Rory Sutherland Rory Sutherland

The Wiki Man: My other car is an iPad

A fortnight ago, I wrote about the arbitrary metrics applied to train travel — and how a trivial reduction in journey time, a measure with little relationship to human pleasure or productivity, has been used to justify the insane cost of a new rail link to Birmingham

issue 13 August 2011

A fortnight ago, I wrote about the arbitrary metrics applied to train travel — and how a trivial reduction in journey time, a measure with little relationship to human pleasure or productivity, has been used to justify the insane cost of a new rail link to Birmingham

A fortnight ago, I wrote about the arbitrary metrics applied to train travel — and how a trivial reduction in journey time, a measure with little relationship to human pleasure or productivity, has been used to justify the insane cost of a new rail link to Birmingham. In the interests of balance, I should point out that our decision-making involving cars may be little better than with rail.

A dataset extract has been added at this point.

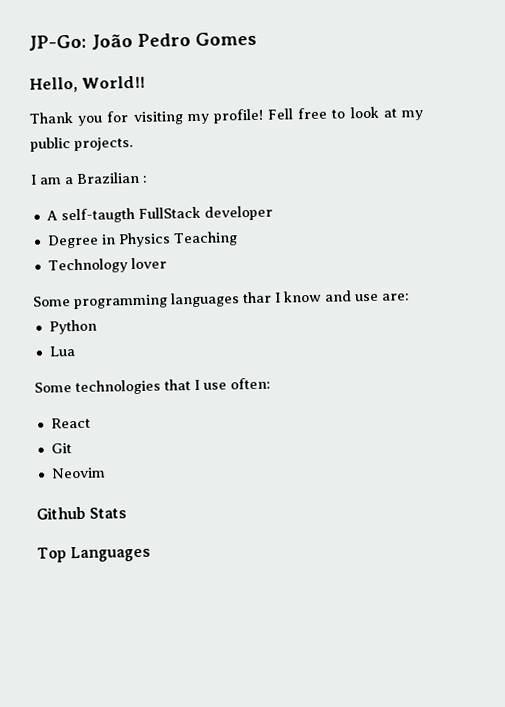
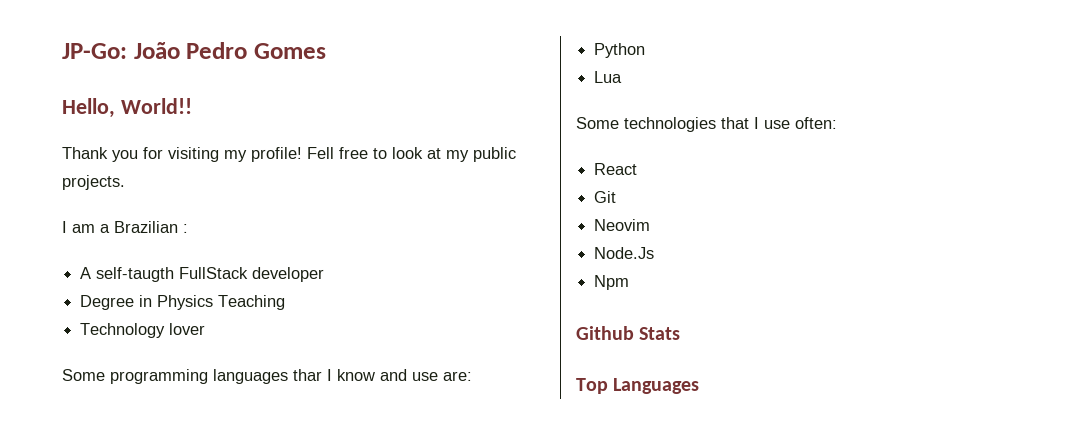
(106, 473) none -> [594,247,655,259] [594,275,630,290] // Node.Js // Npm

Professor Paul Dolan at the LSE has extensively catalogued this ‘attention bias’, a distorting effect whereby the factors influencing, say, our choice of car may have little to do with the consequences of owning that car for the next five years. We may, for example, compare only the purchase price of prospective vehicles while ignoring their wildly different rates of depreciation; or, less logically still, neglect the cost of ownership altogether because our attention is seduced by the opening action of the rear cup-holders.

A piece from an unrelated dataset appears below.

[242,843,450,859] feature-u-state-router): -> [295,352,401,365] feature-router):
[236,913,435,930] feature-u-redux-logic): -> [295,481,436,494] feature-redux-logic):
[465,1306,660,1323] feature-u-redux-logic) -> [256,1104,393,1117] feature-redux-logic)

And that’s only considering the thought processes of car buyers. Many cars are designed with at least one eye on motoring journalists — a bizarre caste whose preoccupations may coincide in no way at all with the concerns of the real people who buy a car. What percentage of the readership of The Spectator has ever used the word ‘oversteer’, I wonder?

Of course it is difficult to fill column inches without reference to torque, turbo-lag or low-profile tyres — since simply being comfortable when driven at constant speed in a straight line (the leading requirement for motorway driving) doesn’t generate much interesting prose.